A 57-year-old woman with hypertension and moderate renal insufficiency had chronic unexplained hyperkalaemia. Metabolic balance studies confirmed a diagnosis of hyporeninaemic hypoaldosteronism. Two observations suggested that impaired renal prostaglandin production contributed to the pathogenesis of the patient's disorder. Baseline renal-prostaglandin synthesis (as determined by urinary excretion of P.G.E and P.G.F) was was substantially depressed when compared with that in nine normal females. Infusion of low doses of P.G.A1 produced a significant increase in serum-aldosterone and urinary potassium excretion; it also led to a dramatic fall in blood-pressure and serum-potassium.
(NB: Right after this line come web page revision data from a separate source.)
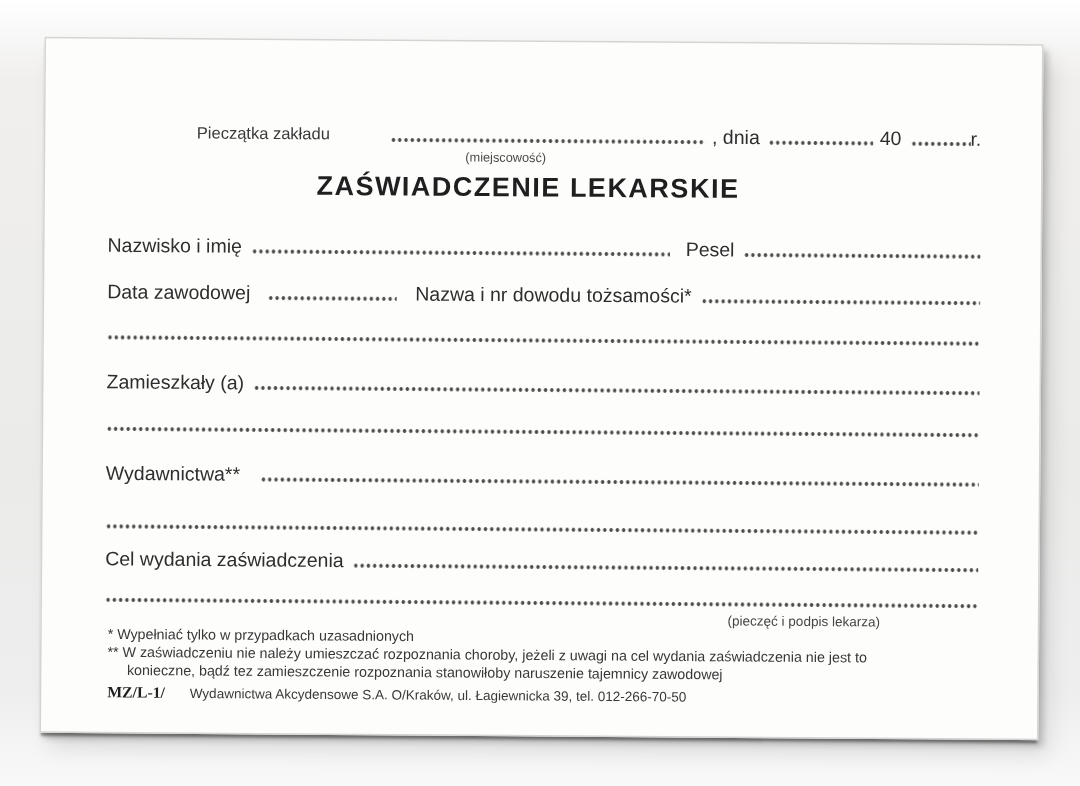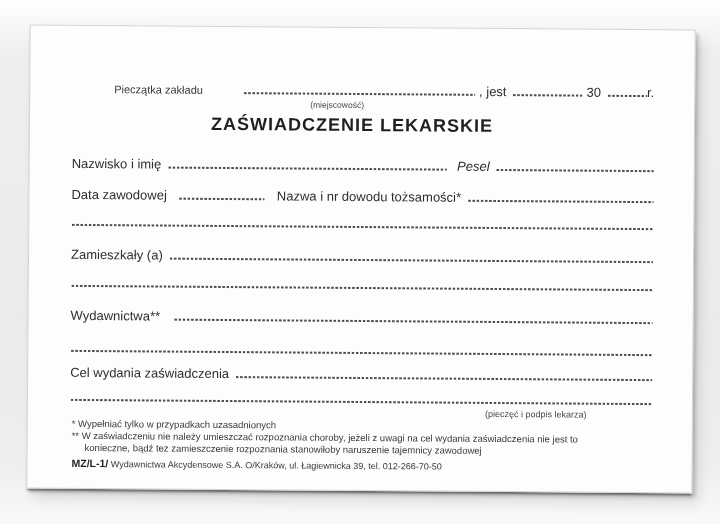--- a/index.html
+++ b/index.html
@@ -102,44 +102,46 @@
     left: 44px;
     top: 431px;
     font-size: 9px;
     color: #3a3a3a;
     white-space: nowrap;
   }
   .form-code {
     font-weight: bold;
     font-size: 10.5px;
     color: #1f1f1f;
+    margin-right: 14px;
+    font-family: Liberation Serif, serif;
   }
 </style>
 </head>
 <body>
 
 <div class="paper">
 
   <div class="row" style="top:56px;">
-    <span class="small-label" style="margin-left:42px;">Pieczątka zakładu</span>
+    <span class="small-label" style="margin-left:59px;">Pieczątka zakładu</span>
     <span class="dots grow" style="margin-left:40px;"></span>
-    <span>, jest</span>
+    <span>, dnia</span>
     <span class="dots" style="flex:0 0 70px;"></span>
-    <span>30</span>
+    <span>40</span>
     <span class="dots" style="flex:0 0 40px; margin-right:0;"></span>
     <span>r.</span>
   </div>
   <div class="hint" style="left:212px; width:190px; top:72px;">(miejscowość)</div>
 
   <div class="title">ZAŚWIADCZENIE LEKARSKIE</div>
 
   <div class="row" style="top:131px;">
     <span>Nazwisko i imię</span>
     <span class="dots grow"></span>
-    <span style="margin-left:6px;font-style:italic;">Pesel</span>
+    <span style="margin-left:6px;">Pesel</span>
     <span class="dots" style="flex:0 0 158px; margin-right:0;"></span>
   </div>
 
   <div class="row" style="top:162px;">
     <span>Data zawodowej</span>
     <span class="dots" style="flex:0 0 86px; margin-left:12px;"></span>
     <span style="margin-left:8px;">Nazwa i nr dowodu tożsamości*</span>
     <span class="dots grow" style="margin-right:0;"></span>
   </div>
It appears from these studies that a defect in renal prostaglandin synthesis has an important role in the pathogenesis of hyporeninaemic hypoaldosteronism.
一名患有高血压和中度肾功能不全的57岁女性患有慢性不明原因高钾血症。代谢平衡研究确诊为低肾素性低醛固酮血症。两项观察结果提示,肾脏前列腺素生成受损促成了该患者疾病的发病机制。与九名正常女性相比,基线肾脏前列腺素合成(通过尿中P.G.E和P.G.F排泄量测定)显著降低。输注低剂量的P.G.A1可使血清醛固酮和尿钾排泄量显著增加;还导致血压和血清钾急剧下降。从这些研究看来,肾脏前列腺素合成缺陷在低肾素性低醛固酮血症的发病机制中起重要作用。